Data Eng Weekly

Hadoop Weekly Issue #196

11 December 2016

Lots of great content this week, including two articles showing off the newly released Amazon Athena. Slack has also written about their AWS-based data infrastructure and some of the challenges they ran into when supporting multiple analysis systems. Finally, there are a handful of releases, including a new version of Apache Hive.


A common practice is to run batch processes (Spark, MapReduce) to produce a dataset (often key/value) for serving in production. Netflix has open-sourced their tool, Hollow, for serving up these read-only datasets. It has some neat optimizations to memory footprint as well as a history tool for inspecting how data is changing by specific record.

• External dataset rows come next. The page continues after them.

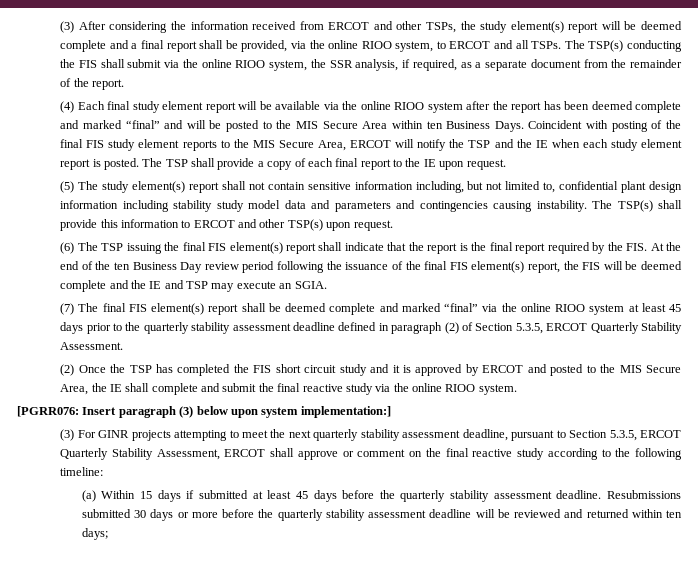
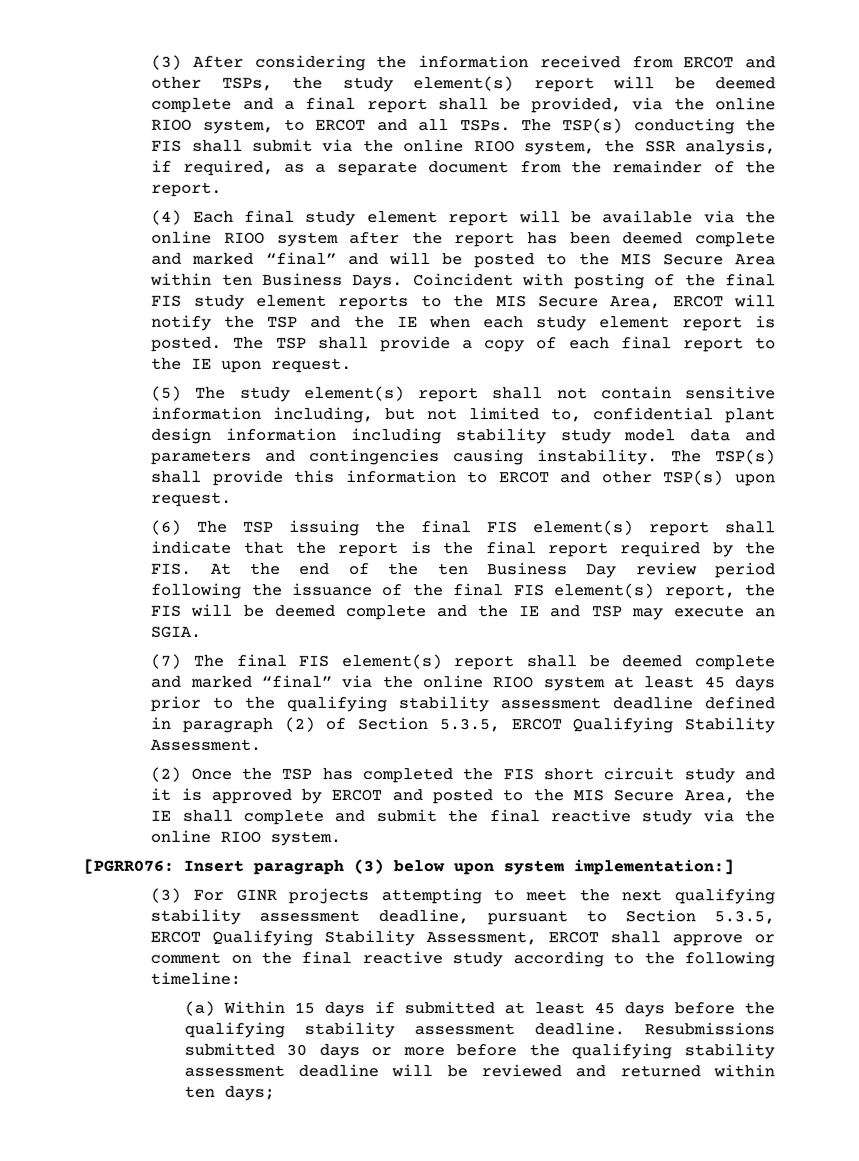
- (7) The final FIS element(s) report shall be deemed complete and marked “final” via the online RIOO system at least 45 days prior to the quarterly stability assessment deadline defined in paragraph (2) of Section 5.3.5, ERCOT Quarterly Stability Assessment.
+ (7) The final FIS element(s) report shall be deemed complete and marked “final” via the online RIOO system at least 45 days prior to the qualifying stability assessment deadline defined in paragraph (2) of Section 5.3.5, ERCOT Qualifying Stability Assessment.
- (3) For GINR projects attempting to meet the next quarterly stability assessment deadline, pursuant to Section 5.3.5, ERCOT Quarterly Stability Assessment, ERCOT shall approve or comment on the final reactive study according to the following timeline:
+ (3) For GINR projects attempting to meet the next qualifying stability assessment deadline, pursuant to Section 5.3.5, ERCOT Qualifying Stability Assessment, ERCOT shall approve or comment on the final reactive study according to the following timeline:
- (a) Within 15 days if submitted at least 45 days before the quarterly stability assessment deadline.
+ (a) Within 15 days if submitted at least 45 days before the qualifying stability assessment deadline.
- Resubmissions submitted 30 days or more before the quarterly stability assessment deadline will be reviewed and returned within ten days;
+ Resubmissions submitted 30 days or more before the qualifying stability assessment deadline will be reviewed and returned within ten days;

Amazon has published a 5 part series on optimizing performance of Redshift through improved table design. Topics covered include distribution keys, sort keys, compression encoding, and data durability.

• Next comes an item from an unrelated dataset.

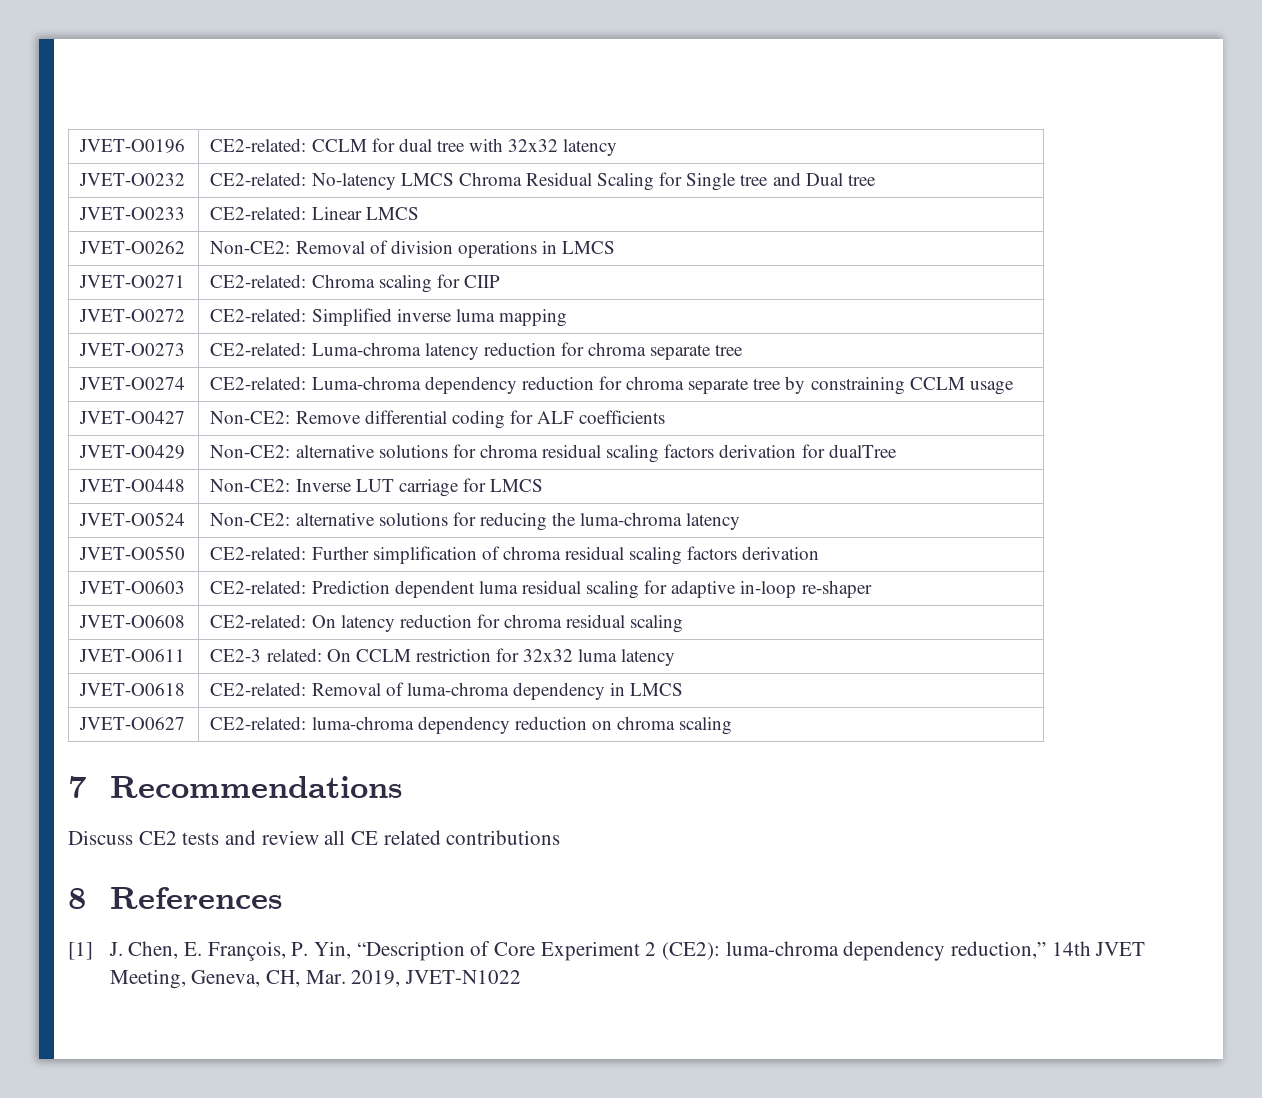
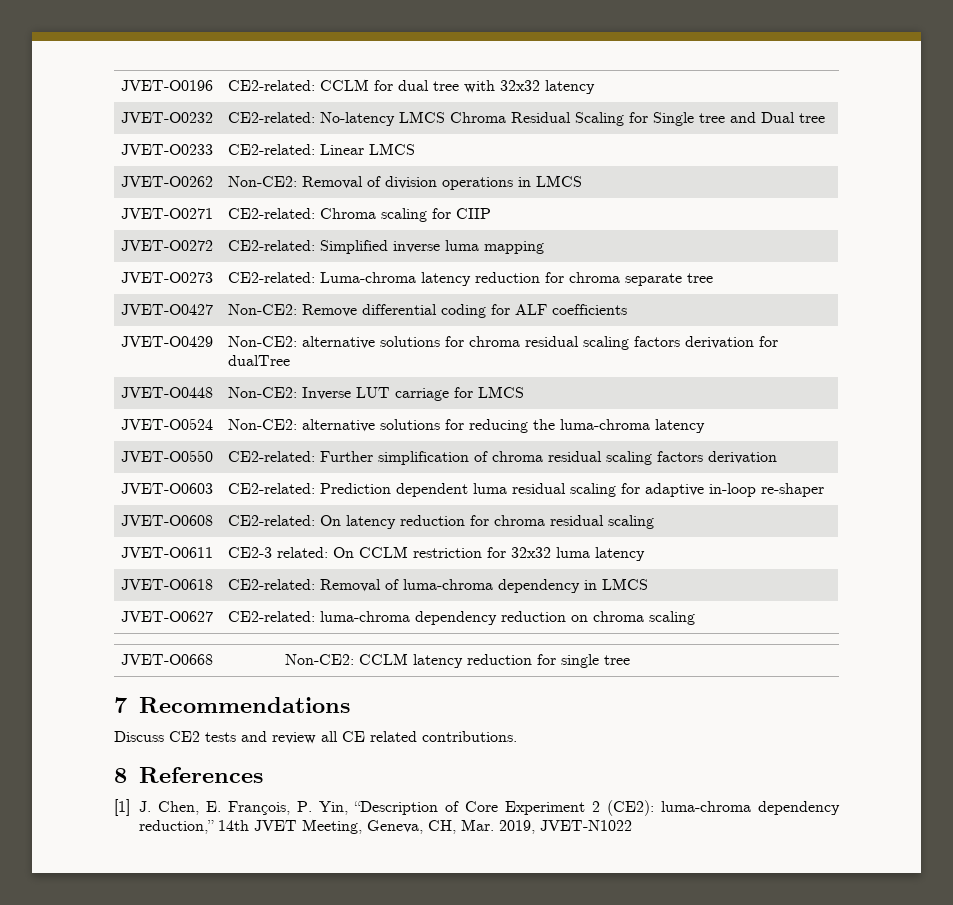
- JVET-O0274 | CE2-related: Luma-chroma dependency reduction for chroma separate tree by constraining CCLM usage
+ JVET-O0668 | Non-CE2: CCLM latency reduction for single tree
- Discuss CE2 tests and review all CE related contributions
+ Discuss CE2 tests and review all CE related contributions.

This post shows a real-world example of using Amazon's recently announced Athena (which is based on Presto) to analyze logs produced by an Application Load Balancer and stored in S3.

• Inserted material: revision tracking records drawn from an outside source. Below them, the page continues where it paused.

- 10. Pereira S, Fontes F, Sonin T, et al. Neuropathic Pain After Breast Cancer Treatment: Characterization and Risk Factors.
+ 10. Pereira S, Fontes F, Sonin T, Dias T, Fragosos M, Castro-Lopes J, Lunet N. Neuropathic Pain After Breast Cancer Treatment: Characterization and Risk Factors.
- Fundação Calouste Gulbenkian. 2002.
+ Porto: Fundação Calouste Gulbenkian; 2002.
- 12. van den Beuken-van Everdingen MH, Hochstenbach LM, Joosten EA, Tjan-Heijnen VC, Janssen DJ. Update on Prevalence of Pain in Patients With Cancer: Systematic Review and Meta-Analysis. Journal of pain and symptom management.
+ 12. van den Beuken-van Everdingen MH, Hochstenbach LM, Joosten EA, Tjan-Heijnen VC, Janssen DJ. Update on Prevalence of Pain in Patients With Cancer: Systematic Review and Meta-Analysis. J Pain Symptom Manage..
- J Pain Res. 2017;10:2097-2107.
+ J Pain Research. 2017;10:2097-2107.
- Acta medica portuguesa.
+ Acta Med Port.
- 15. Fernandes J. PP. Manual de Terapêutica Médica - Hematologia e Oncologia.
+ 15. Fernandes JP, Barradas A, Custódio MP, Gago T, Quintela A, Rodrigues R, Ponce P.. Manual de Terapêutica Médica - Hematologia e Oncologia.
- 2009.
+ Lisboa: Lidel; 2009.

The SNOW theorem formalizes a set of design trade-offs that most people building high performance systems have considered for years. The notion is that of Strict serializability, Non-blocking, One response per read, and Write transactions, you can choose three but not all four when designing a system. As usual, the morning paper has a great overview of the key concepts from the paper.

InfoQ has posted the slides and video from Confluent co-founder and CTO Neha Narkhede's QCon presentation entitled "ETL is Dead, Long-live streams." If you're interested in stream processing and haven't seen Neha speak, I highly recommend watching to understand the concepts and architecture that are driving much of the industry.

This post provides a quick walkthrough of getting starting with Apache Kafka using the Clojure language.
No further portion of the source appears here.